The Office for Students—the arms-length regulator that takes instruction from the government—has previously said it expects students to pay the full tuition fee for courses delivered online unless there is a noticeable decline in quality.

Donelan said she was aware “numerous students are unhappy” with the online classes they had received and felt “they haven’t had the deal they paid for”. But she told students to complain to their university and, if they were still not happy, to complain to the Office for the Independent Adjudicator.

“It really is important that the process of examining whether they should have a fee refund or what’s gone on should be independent,” she said. “It isn’t fair to say that every student in this country has had a raw deal, because they haven’t.”

Asked by Labour MP Tonia Antoniazzi how the government planned to protect universities from a “financially precarious position” if high numbers of students asked for refunds, Donelan pointed to the government’s support package offered to universities.

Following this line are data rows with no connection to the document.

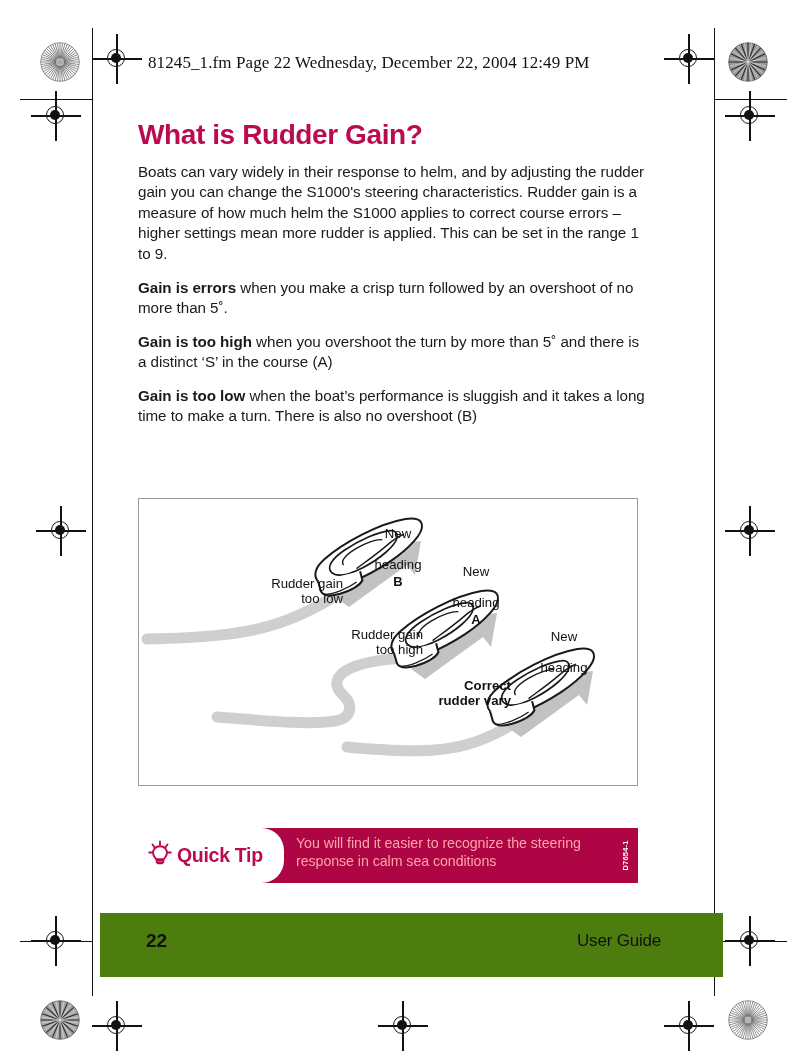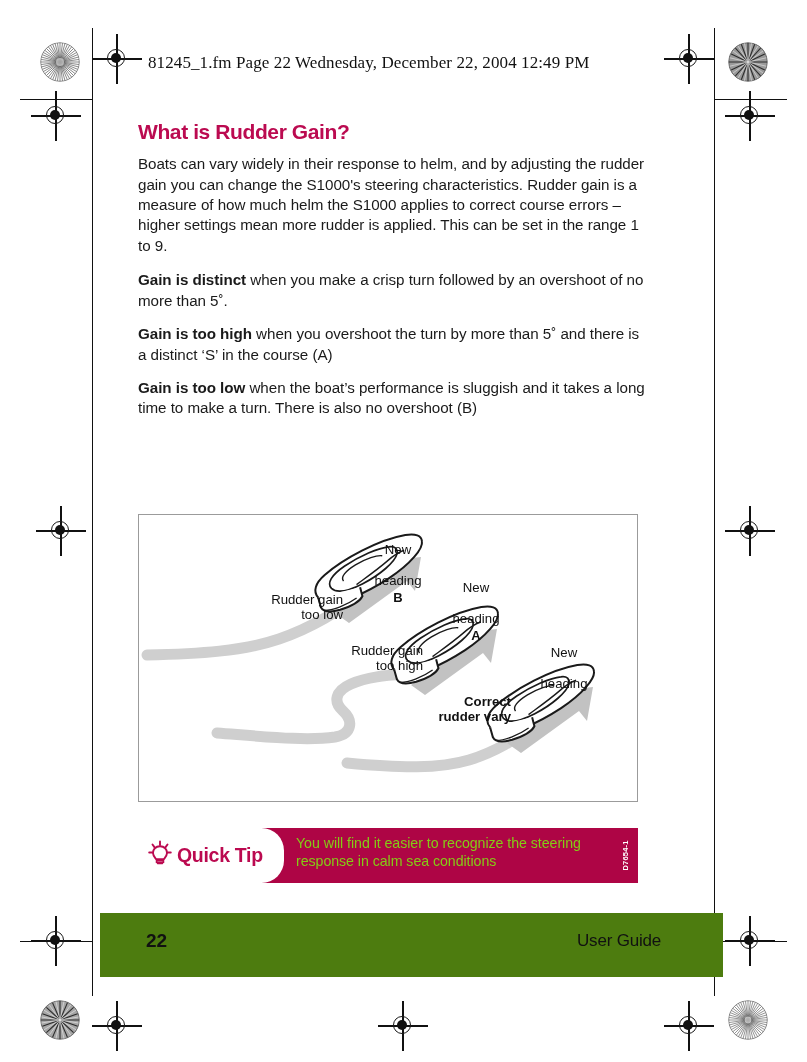"What is Rudder Gain?" h1.title { font-size: 21px -> 28px }
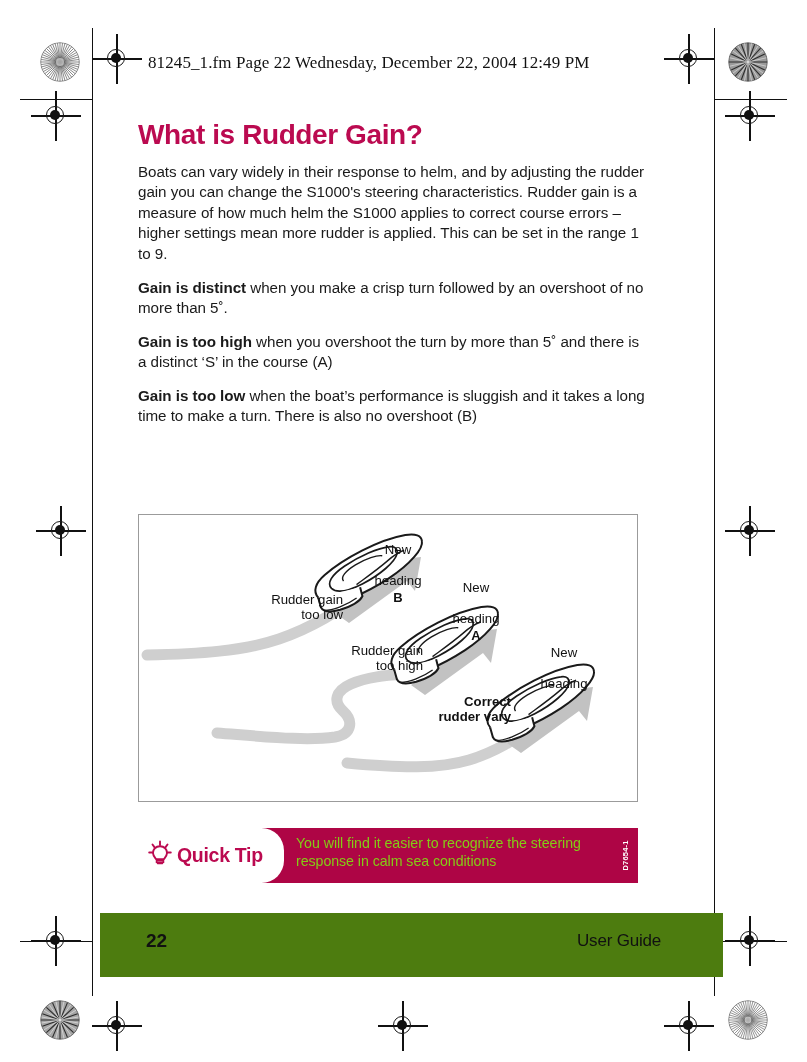"Gain is distinct" b { text: distinct -> errors }
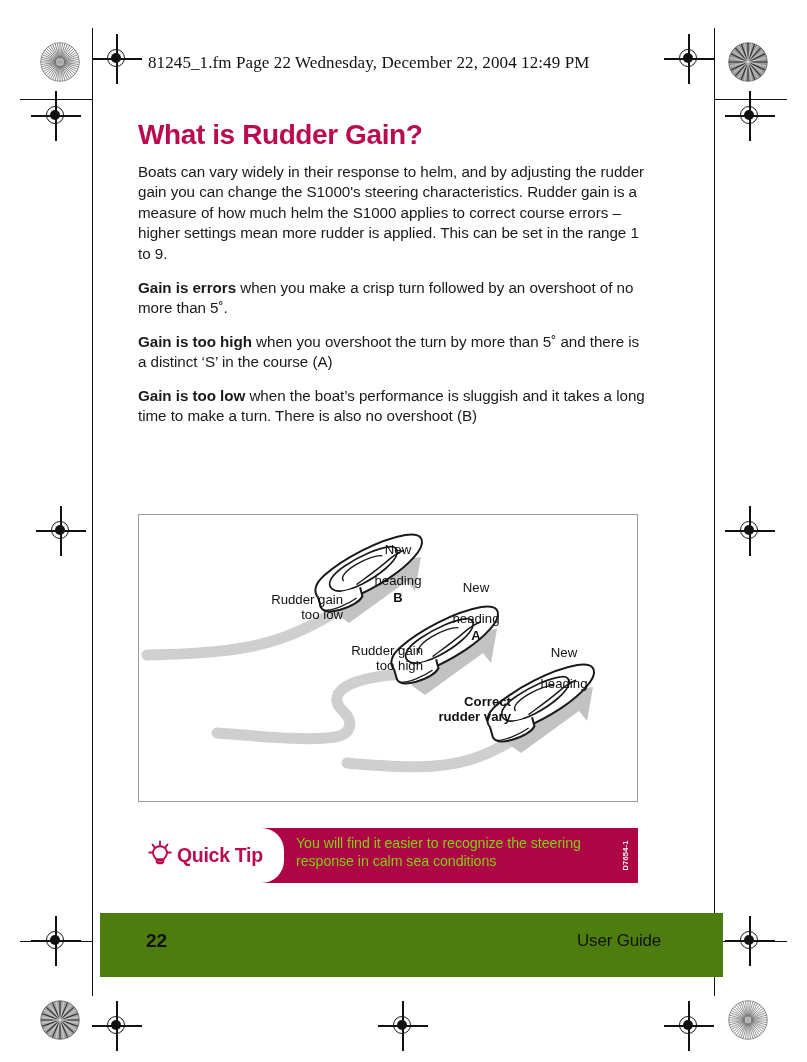"New" .diagram { margin-top: 16px -> none }
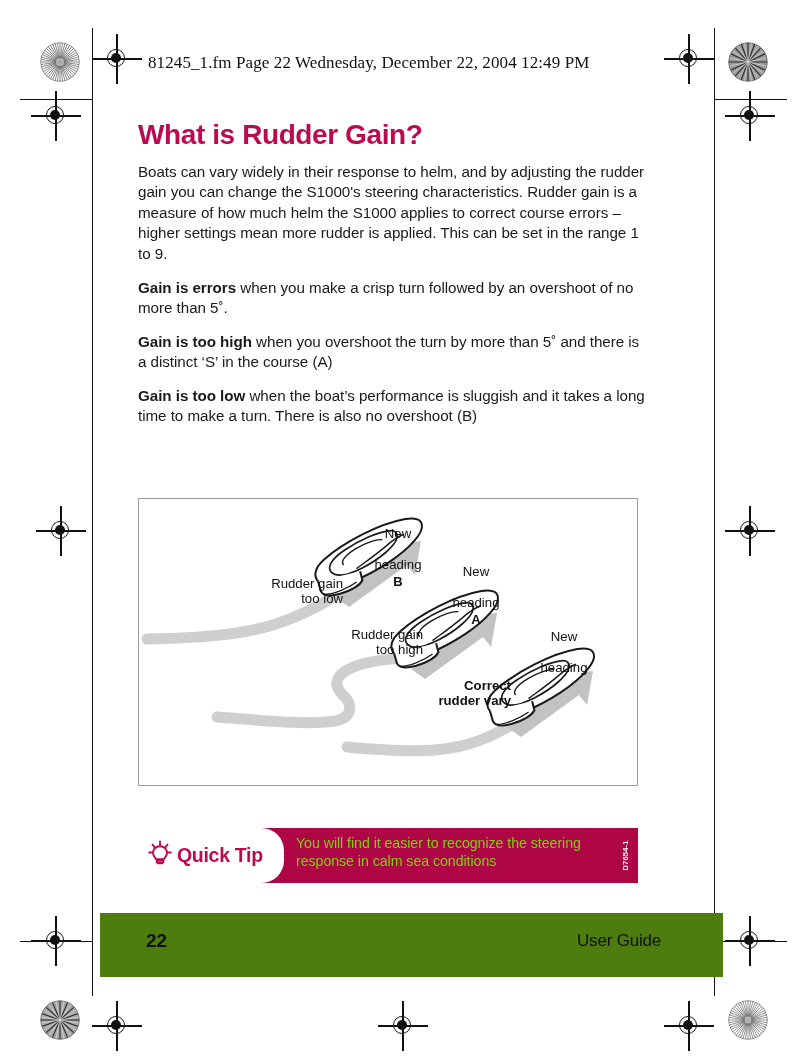"You will find it easier" .tip-text { color: #84cc16 -> #fca5a5 }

“I don’t envisage every student in England and Wales coming forward and seeking a refund on their tuition fees, and they might not even be eligible,” she said, stressing that the government was “very much putting the health of institutions” at the forefront of its work.

Elsewhere, Donelan warned students against deferring their studies and insisted universities would offer a blended mix of online and in-person teaching next year.

“As we’ve said before, they’re probably not going to be able to travel—the labour market will be precarious. Do they really want to delay their academic studies when we have now got institutions that have spent even longer perfecting their online offer?”

She added that it was “universities’ jobs to find innovative ways to get round the barriers” to creating social opportunities for students online.